▶ **What to produce**: Which lines run from the one containing "Eaton Fuller:15276: 24" to the last line of the entries? Return them exactly, with nothing more.

(Provided entries)

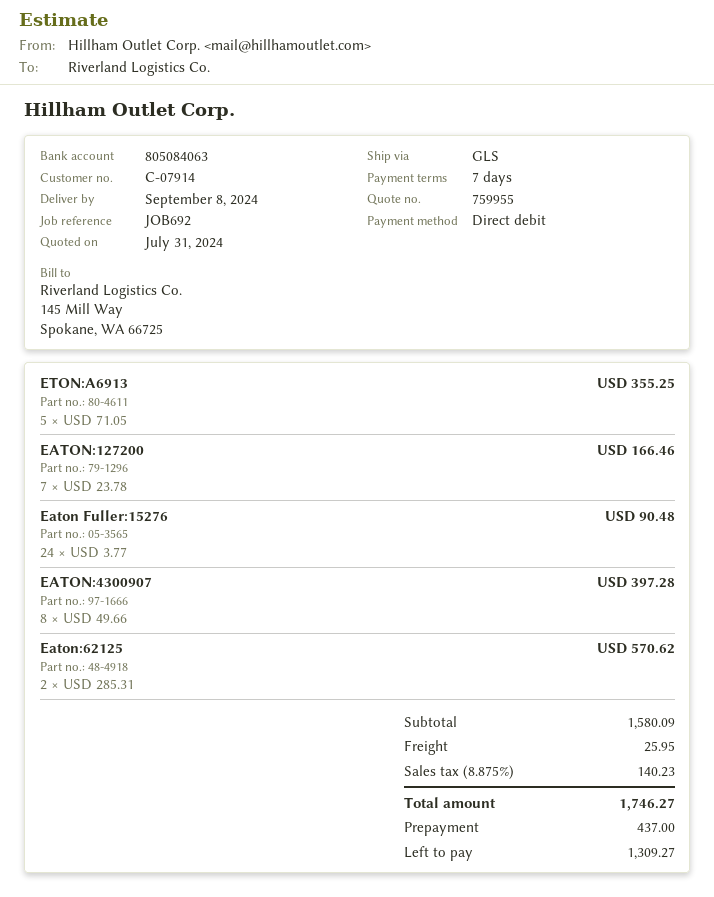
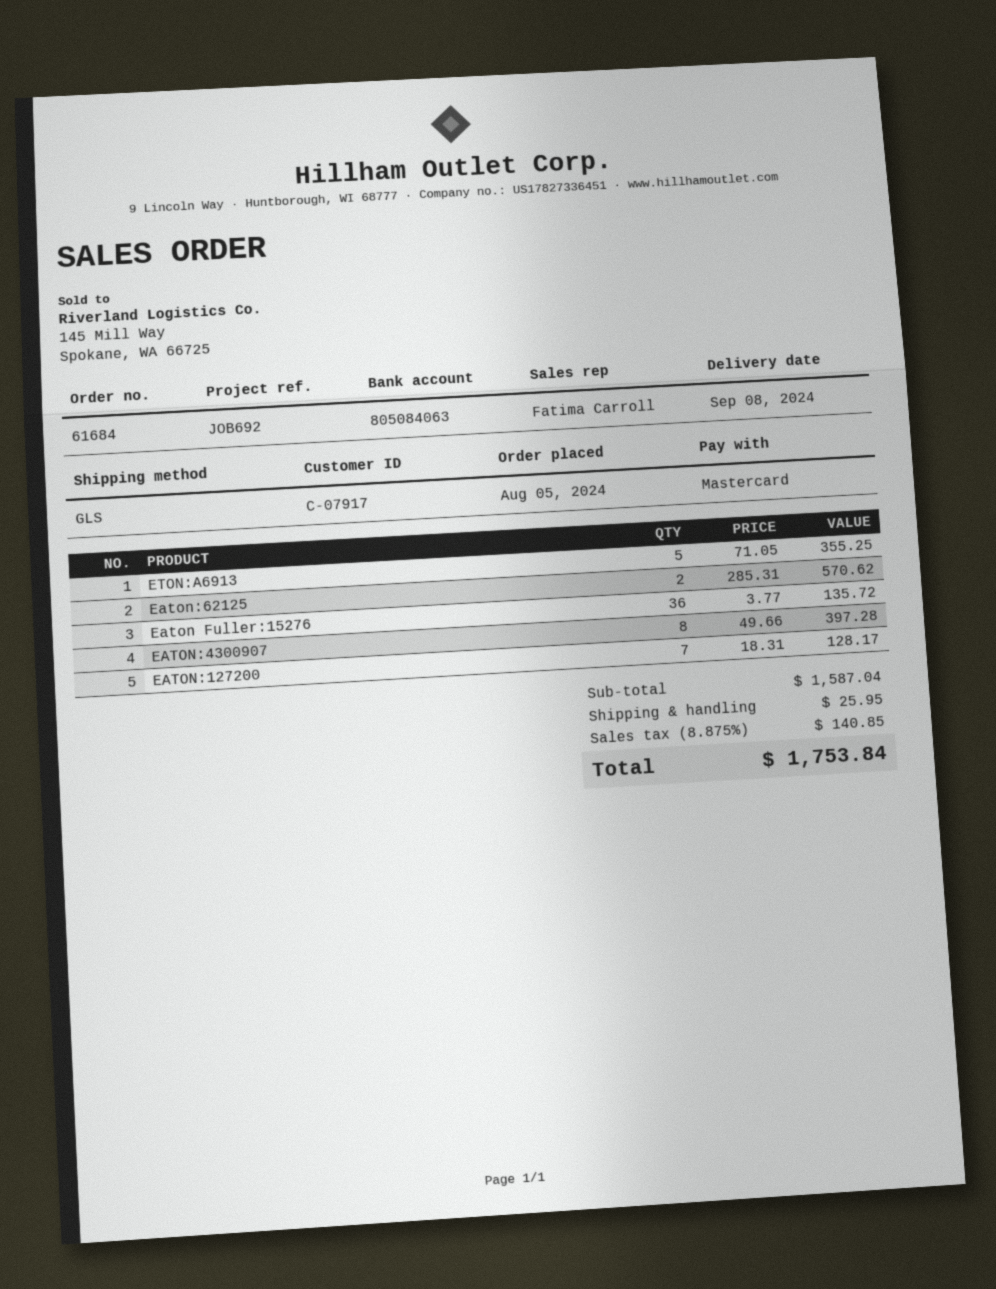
customer number: C-07914 -> C-07917
payment method: direct debit -> Mastercard
EATON:127200: 7 x 23.78 = 166.46 -> 7 x 18.31 = 128.17
Eaton Fuller:15276: 24 x 3.77 = 90.48 -> 36 x 3.77 = 135.72
subtotal: 1580.09 -> 1587.04
tax: 8.875% = 140.23 -> 8.875% = 140.85
total: 1746.27 -> 1753.84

(End Provided entries)

▶ **Result of this task**:
Eaton Fuller:15276: 24 x 3.77 = 90.48 -> 36 x 3.77 = 135.72
subtotal: 1580.09 -> 1587.04
tax: 8.875% = 140.23 -> 8.875% = 140.85
total: 1746.27 -> 1753.84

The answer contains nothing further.